Règles stratégiques de minage
Selon des éléments publiés par les canaux officiels du gouvernement du Kazakhstan, le gouvernement a désigné le minage crypto comme une activité stratégique liée aux objectifs nationaux. Le cadre ne traite pas le minage comme une industrie autonome, mais comme un mécanisme capable d’alimenter des actifs numériques détenus par l’État, modifiant la relation entre opérateurs et régulateurs.
Les règles s’appliquent spécifiquement aux mineurs opérant dans le cadre juridique du Kazakhstan. Pour une couverture connexe, voir l’AFM du Kazakhstan saisit 16,7 millions de dollars sur des plateformes d’échange crypto.
Cette approche s’appuie sur des étapes réglementaires antérieures, au cours desquelles le Kazakhstan a entrepris de mettre fin aux restrictions sur le minage crypto à l’échelle nationale et d’intégrer les opérateurs dans une structure formelle de conformité. Pour une couverture connexe, voir le Tadjikistan fait état de 3,52 millions de dollars de pertes dues au minage crypto non autorisé en 2025.
Les principaux éléments de ce cadrage stratégique comprennent :
- Positionnement stratégique : Le minage est classé comme une activité liée à l’État, et non comme une entreprise uniquement privée.
- Opérateurs réglementés : Les règles encadrent les mineurs opérant dans le cadre juridique du Kazakhstan.
- Lien avec la réserve : La production du minage est reliée à l’initiative de réserve crypto de l’État.
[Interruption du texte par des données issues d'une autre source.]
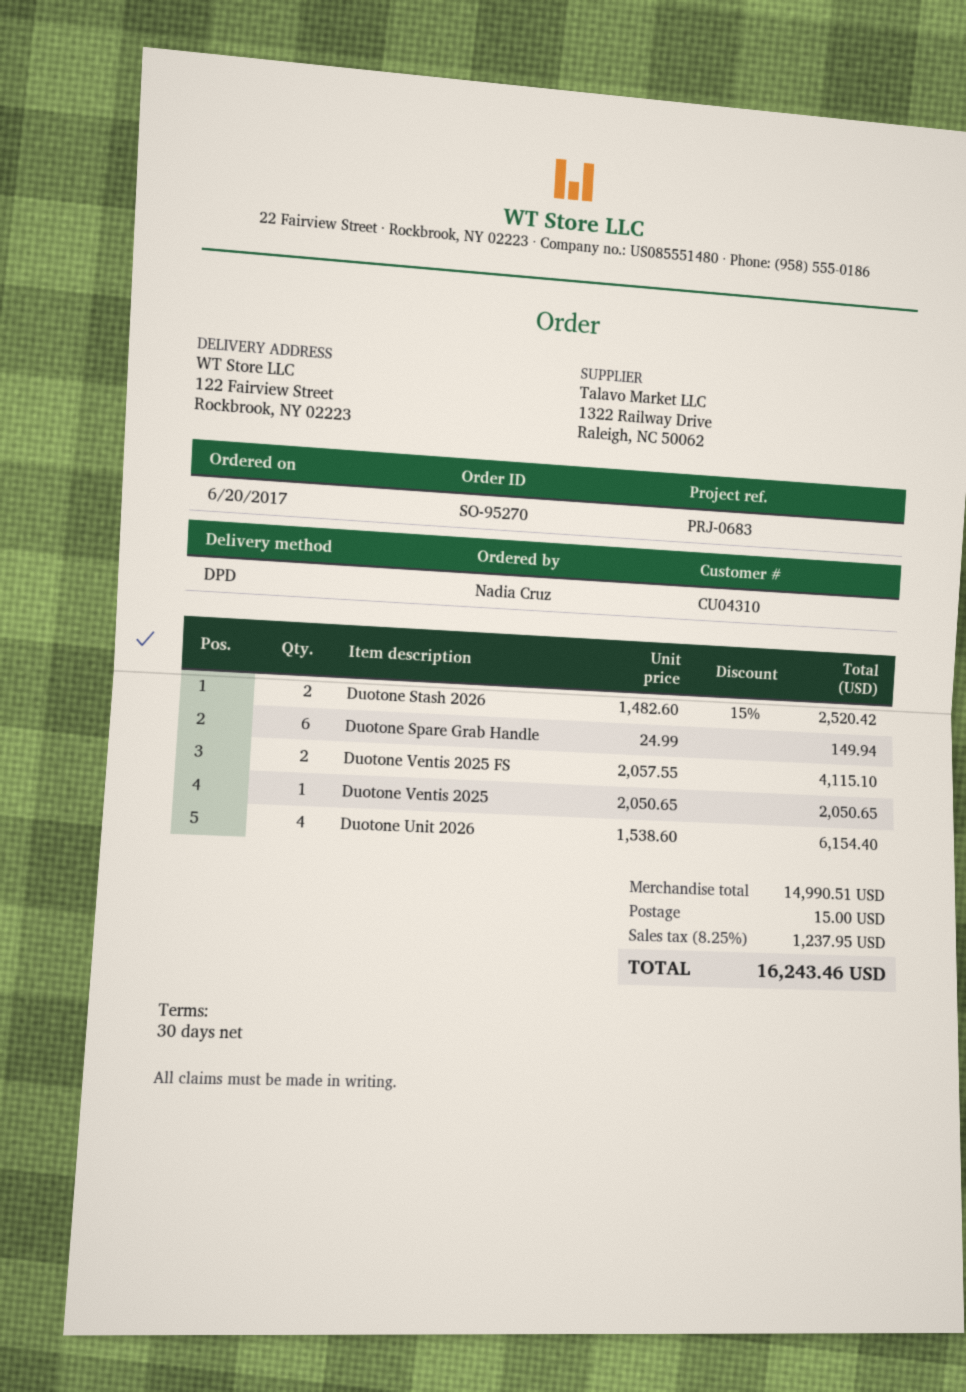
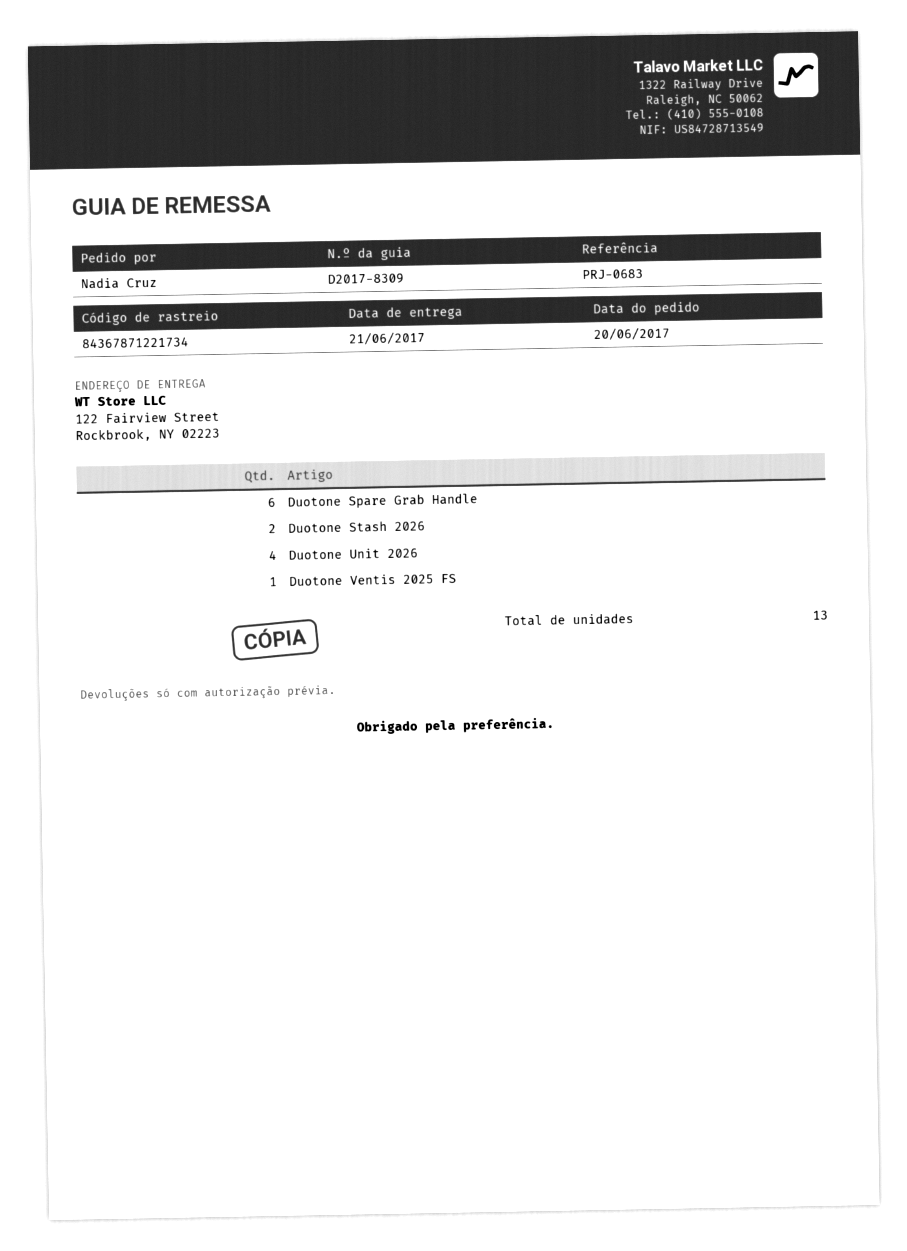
Duotone Ventis 2025 FS: 2 -> 1
Duotone Ventis 2025: 1 -> none

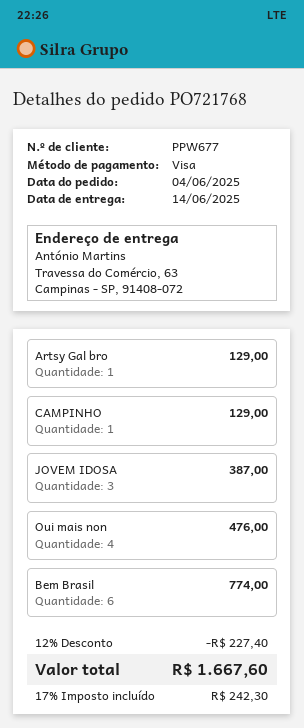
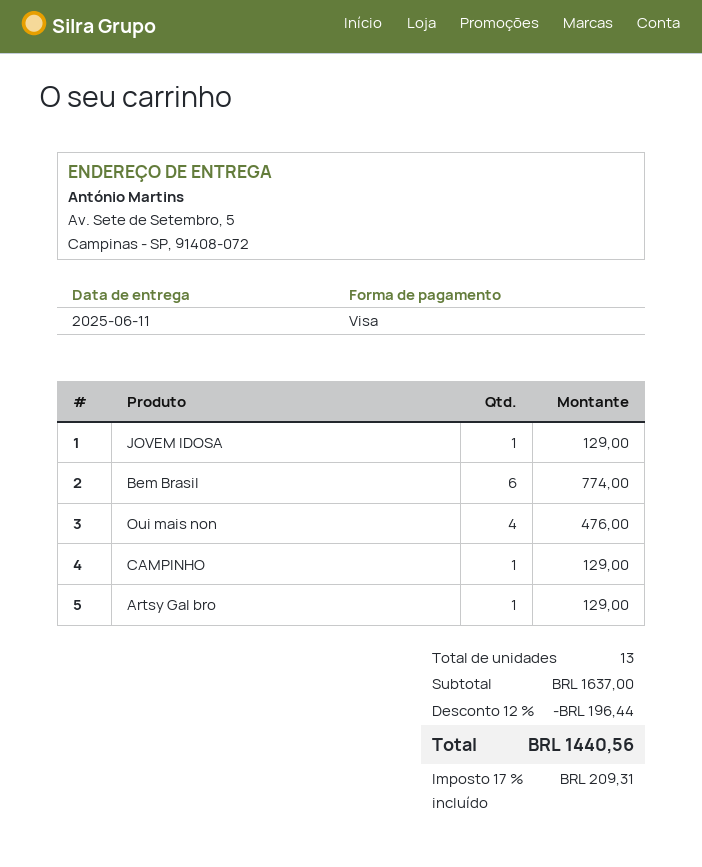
delivery date: 2025-06-14 -> 2025-06-11
ship to: Travessa do Comércio, 63, Campinas - SP, 91408-072 -> Av. Sete de Setembro, 5, Campinas - SP, 91408-072
JOVEM IDOSA: 3 for 387.00 -> 1 for 129.00
discount: 12% = 227.40 -> 12% = 196.44
tax: 17% = 242.30 -> 17% = 209.31
total: 1667.60 -> 1440.56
Cette distinction de politique publique est importante, car elle sépare le minage autorisé de l’activité non autorisée et place les opérateurs conformes dans un canal défini par l’État pour la formation d’actifs numériques. D’autres détails de mise en œuvre, notamment la manière dont les actifs minés sont transférés, conservés, audités et déclarés, détermineront le fonctionnement concret du cadre.
Expansion de la réserve crypto d’État
Le Kazakhstan constitue une réserve nationale de cryptomonnaies sans recourir aux fonds des contribuables, selon les informations de Qazinform.
L’État utilise le minage numérique pour reconstituer la réserve, selon Report.az, établissant un lien direct entre le cadre réglementaire du minage et la croissance de la réserve.
Ce lien est au cœur de la politique : l’activité de minage fournit les actifs numériques, tandis que la réserve apporte la justification stratégique pour réglementer le minage comme un secteur pertinent pour l’État. Il rend également la gouvernance de la réserve dépendante des règles opérationnelles applicables aux mineurs, des dispositifs de conservation et du traitement juridique des actifs générés dans le cadre du programme.
L’effort de réserve fait suite aux signaux antérieurs du Kazakhstan autour d’un fonds de réserve crypto d’État et d’une stratégie d’investissement crypto plus large, inscrivant cette expansion dans une orientation de politique nationale déjà établie.
En finançant la réserve au moyen de la production minière plutôt que par des dépenses publiques, l’État présente le programme comme autosuffisant — une distinction de gouvernance qui le sépare des réserves constituées par des achats directs du gouvernement.